» PROBLEM TO SOLVE: In the entries below, find the line with "[101,439,786,455] [101,462,264,478] With" and the line with "[115,651,212,667] you disable". Print those two and everything between them exactly, and nothing else.

» DATASET RECORDS:
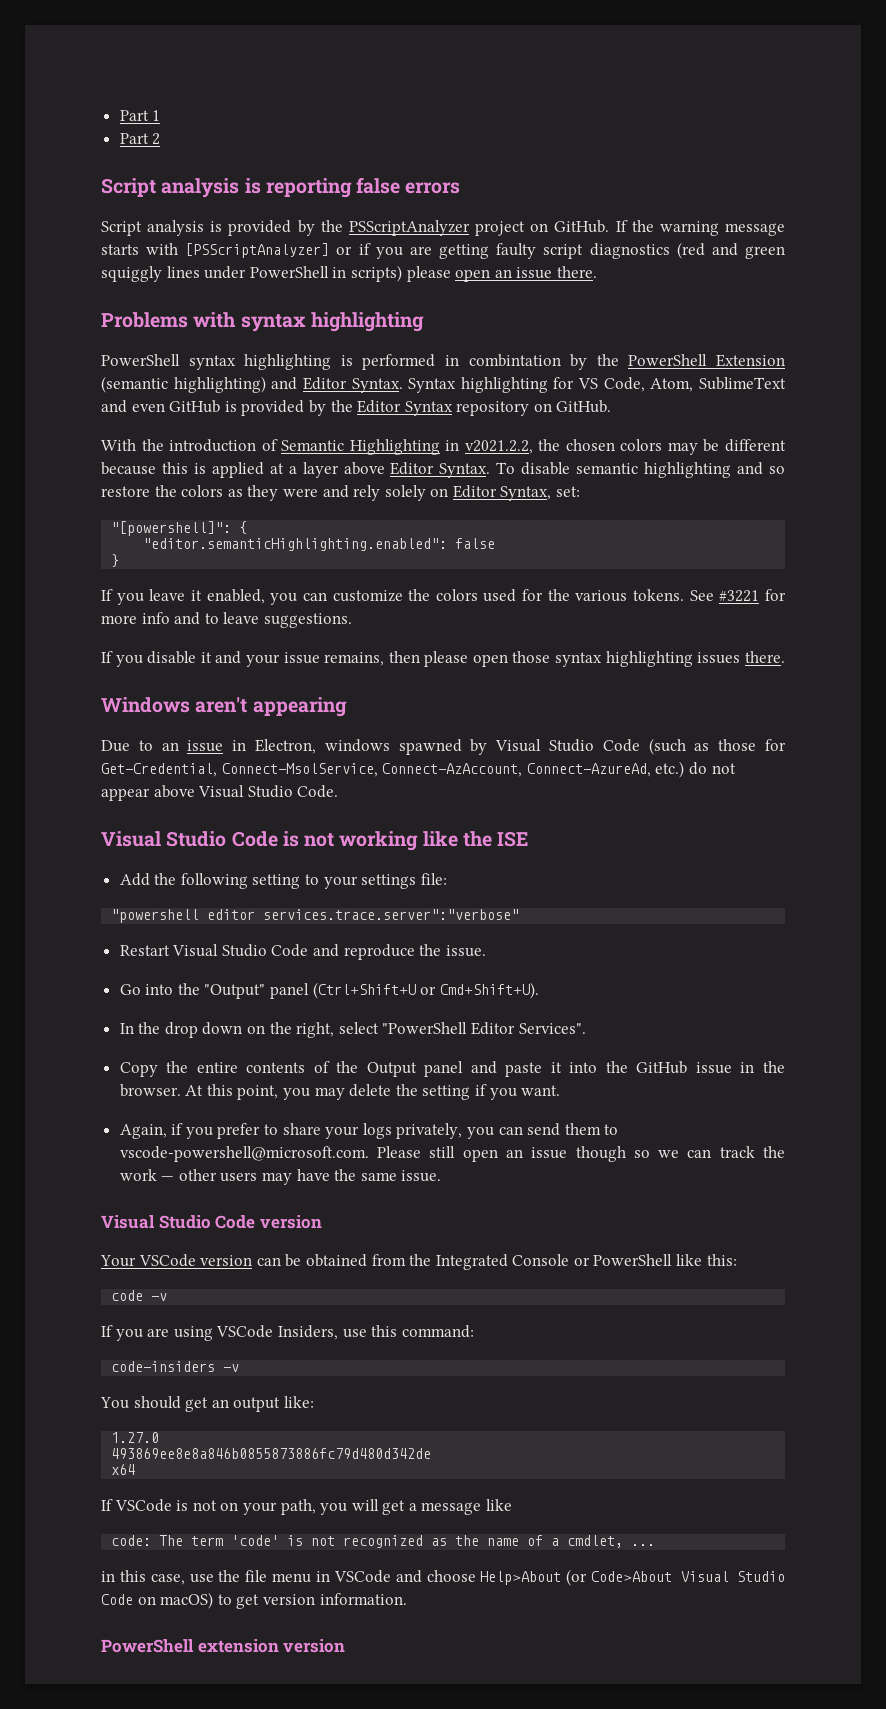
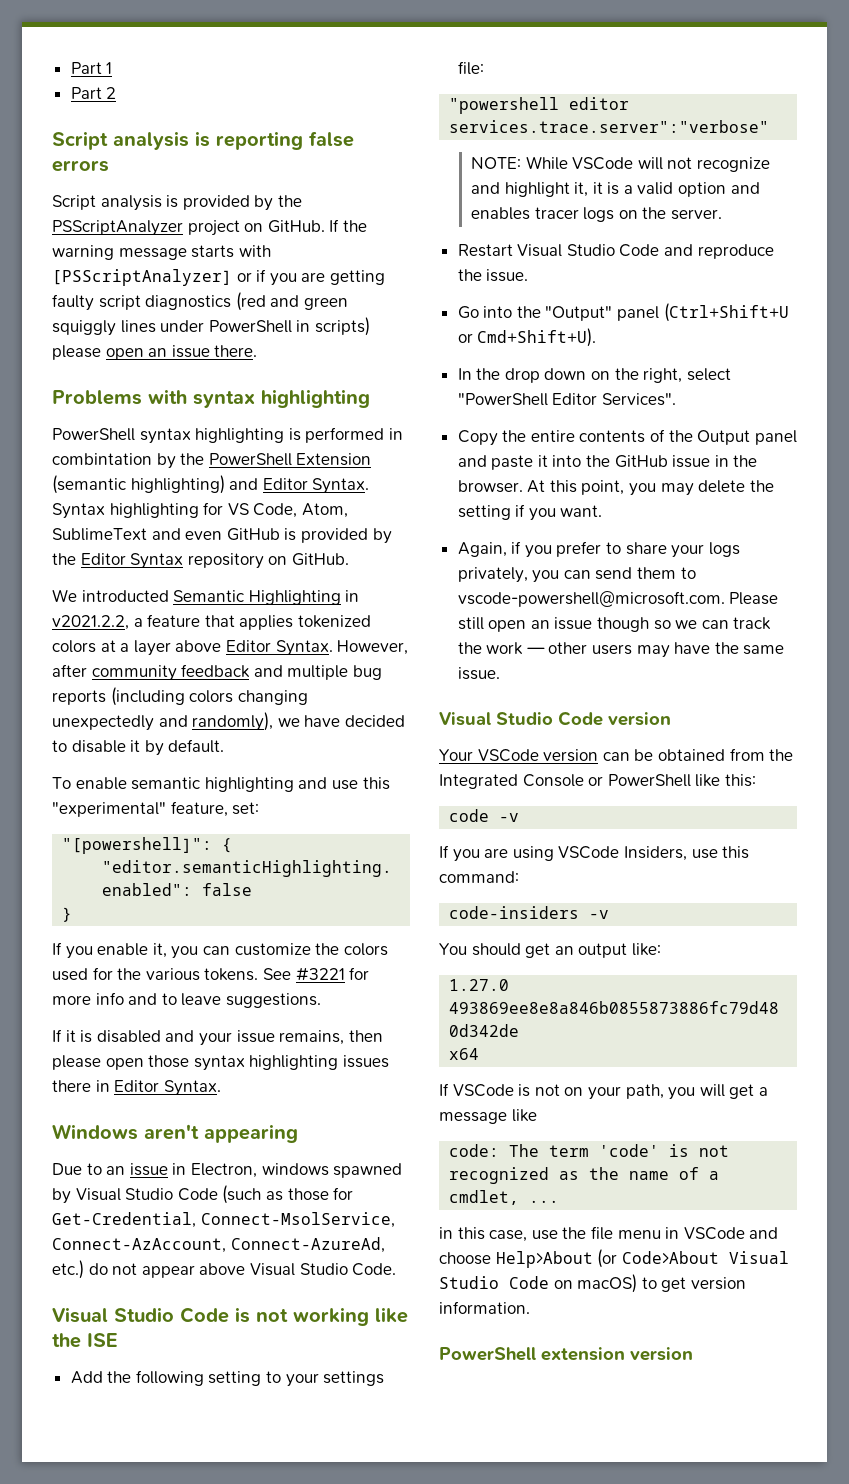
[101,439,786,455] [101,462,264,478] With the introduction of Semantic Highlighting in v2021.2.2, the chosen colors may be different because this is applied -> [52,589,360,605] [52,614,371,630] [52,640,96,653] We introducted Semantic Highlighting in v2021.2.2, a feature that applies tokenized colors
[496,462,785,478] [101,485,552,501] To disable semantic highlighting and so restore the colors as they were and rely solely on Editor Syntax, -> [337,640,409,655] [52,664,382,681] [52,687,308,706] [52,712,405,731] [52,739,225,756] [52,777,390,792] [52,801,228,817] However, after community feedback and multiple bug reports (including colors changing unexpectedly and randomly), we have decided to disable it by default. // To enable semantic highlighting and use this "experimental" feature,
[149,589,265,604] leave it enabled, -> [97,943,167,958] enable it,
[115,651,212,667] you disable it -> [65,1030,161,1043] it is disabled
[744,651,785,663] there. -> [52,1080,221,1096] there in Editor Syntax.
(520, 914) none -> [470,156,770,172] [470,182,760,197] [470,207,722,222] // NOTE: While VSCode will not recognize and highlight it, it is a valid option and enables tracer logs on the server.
* * *
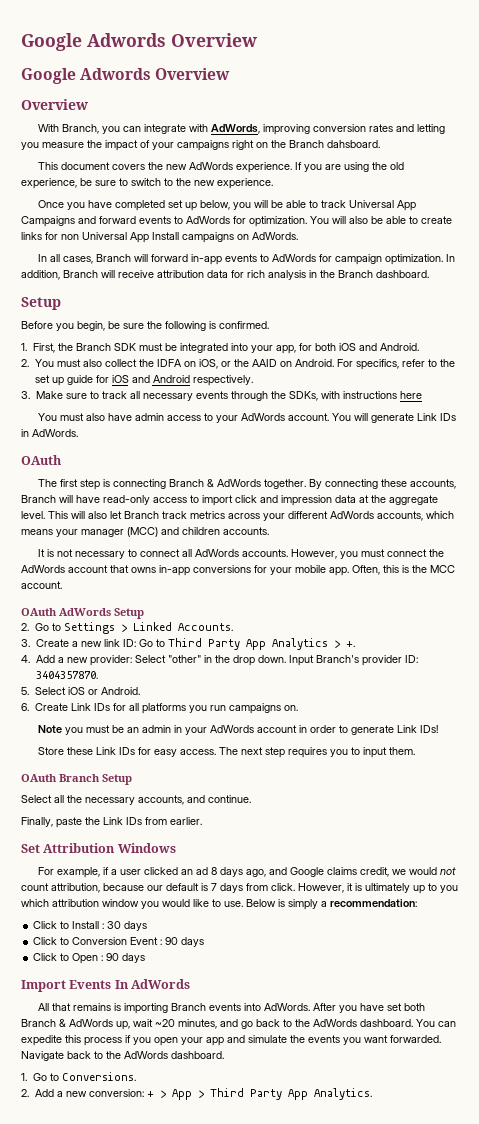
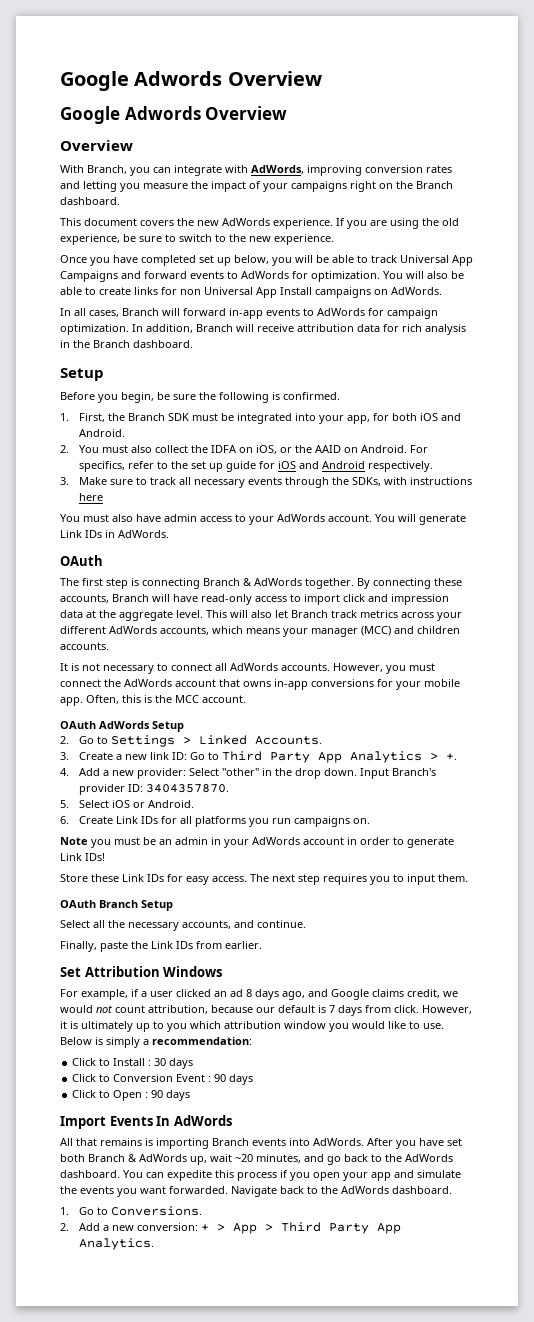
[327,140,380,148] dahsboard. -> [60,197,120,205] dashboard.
* * *
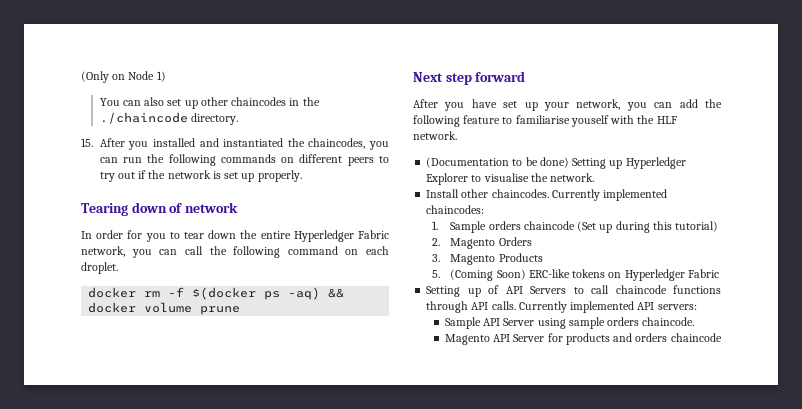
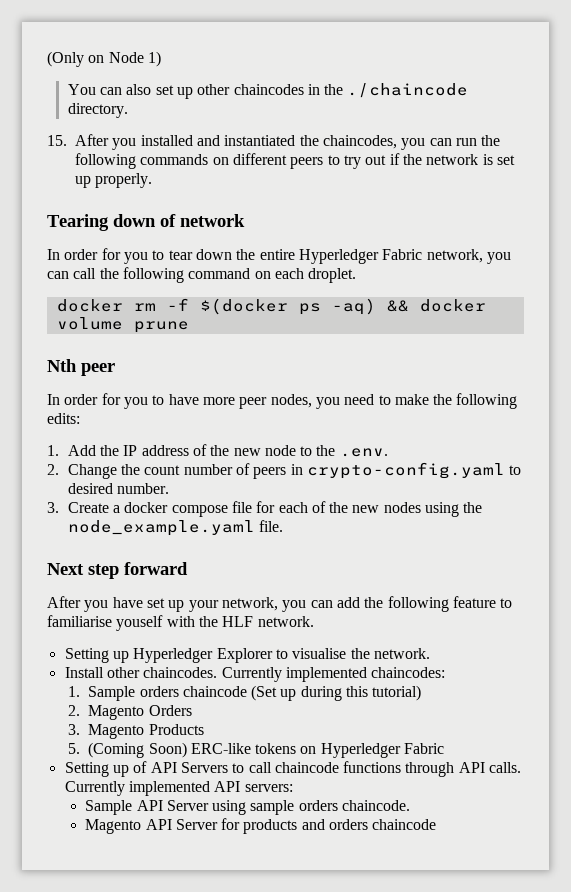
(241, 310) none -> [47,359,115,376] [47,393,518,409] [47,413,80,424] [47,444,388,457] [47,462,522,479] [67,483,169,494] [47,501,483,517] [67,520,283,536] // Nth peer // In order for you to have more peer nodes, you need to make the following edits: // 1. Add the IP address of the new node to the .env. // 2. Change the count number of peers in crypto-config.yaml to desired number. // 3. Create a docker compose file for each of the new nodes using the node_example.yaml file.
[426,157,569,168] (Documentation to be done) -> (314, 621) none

» SOLUTION:
[101,439,786,455] [101,462,264,478] With the introduction of Semantic Highlighting in v2021.2.2, the chosen colors may be different because this is applied -> [52,589,360,605] [52,614,371,630] [52,640,96,653] We introducted Semantic Highlighting in v2021.2.2, a feature that applies tokenized colors
[496,462,785,478] [101,485,552,501] To disable semantic highlighting and so restore the colors as they were and rely solely on Editor Syntax, -> [337,640,409,655] [52,664,382,681] [52,687,308,706] [52,712,405,731] [52,739,225,756] [52,777,390,792] [52,801,228,817] However, after community feedback and multiple bug reports (including colors changing unexpectedly and randomly), we have decided to disable it by default. // To enable semantic highlighting and use this "experimental" feature,
[149,589,265,604] leave it enabled, -> [97,943,167,958] enable it,
[115,651,212,667] you disable it -> [65,1030,161,1043] it is disabled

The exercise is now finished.